◆ WORK TO BE COMPLETED ◆
Look below and pull out each line with the word "padding".

• • • • • • •

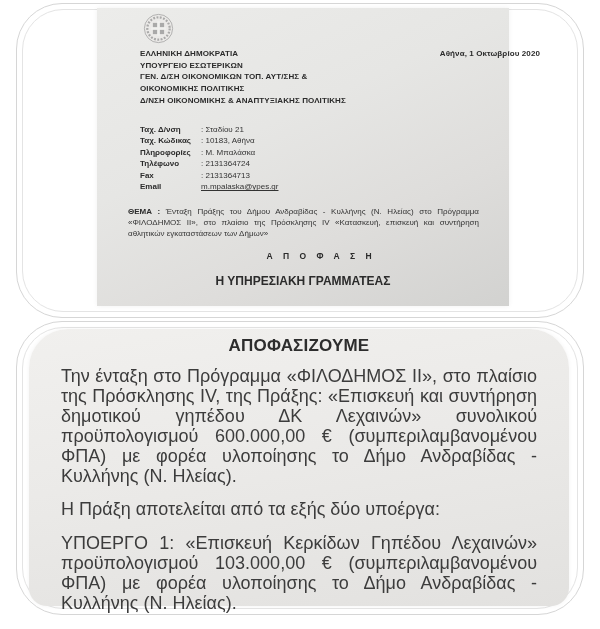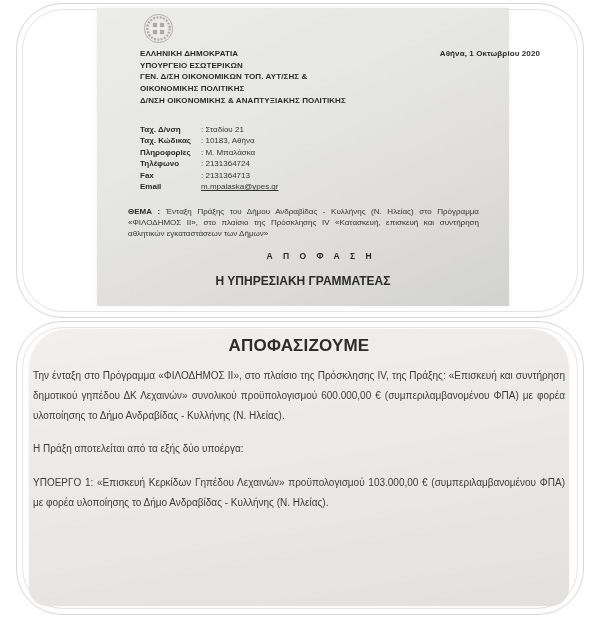--- a/index.html
+++ b/index.html
@@ -50,7 +50,7 @@
     border-radius:39px 39px 18px 18px;
     background:linear-gradient(170deg,#f1f0ee 0%,#ebeae8 45%,#e2e1df 100%);
     box-shadow:0 0 4px rgba(0,0,0,0.05);
-    padding:5px 4px;box-sizing:border-box;
+    padding:5px 20px;box-sizing:border-box;
     color:#3c3c3c;
   }
   .dheading{margin-top:2px;text-align:center;font-size:17px;font-weight:bold;

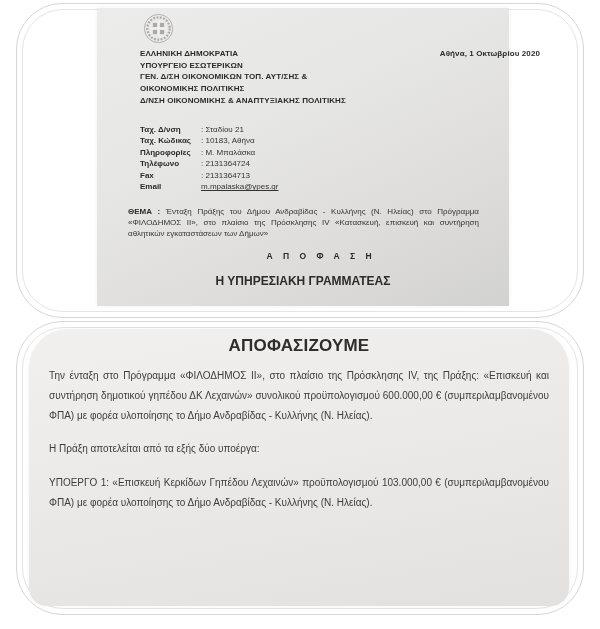--- a/index.html
+++ b/index.html
@@ -55,7 +55,7 @@
   }
   .dheading{margin-top:2px;text-align:center;font-size:17px;font-weight:bold;
             line-height:19px;color:#2d2d2d;letter-spacing:.2px;}
-  .photo2 p{margin:0;font-size:10px;line-height:20px;text-align:justify;
+  .photo2 p{margin:12px;font-size:18px;line-height:20px;text-align:justify;
             color:#3c3c3c;}
   .p-main{margin-top:11px !important;}
   .p-intro{margin-top:13px !important;}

• • • • • • •

◆ EXERCISE RESPONSE ◆
-    padding:5px 4px;box-sizing:border-box;
+    padding:5px 20px;box-sizing:border-box;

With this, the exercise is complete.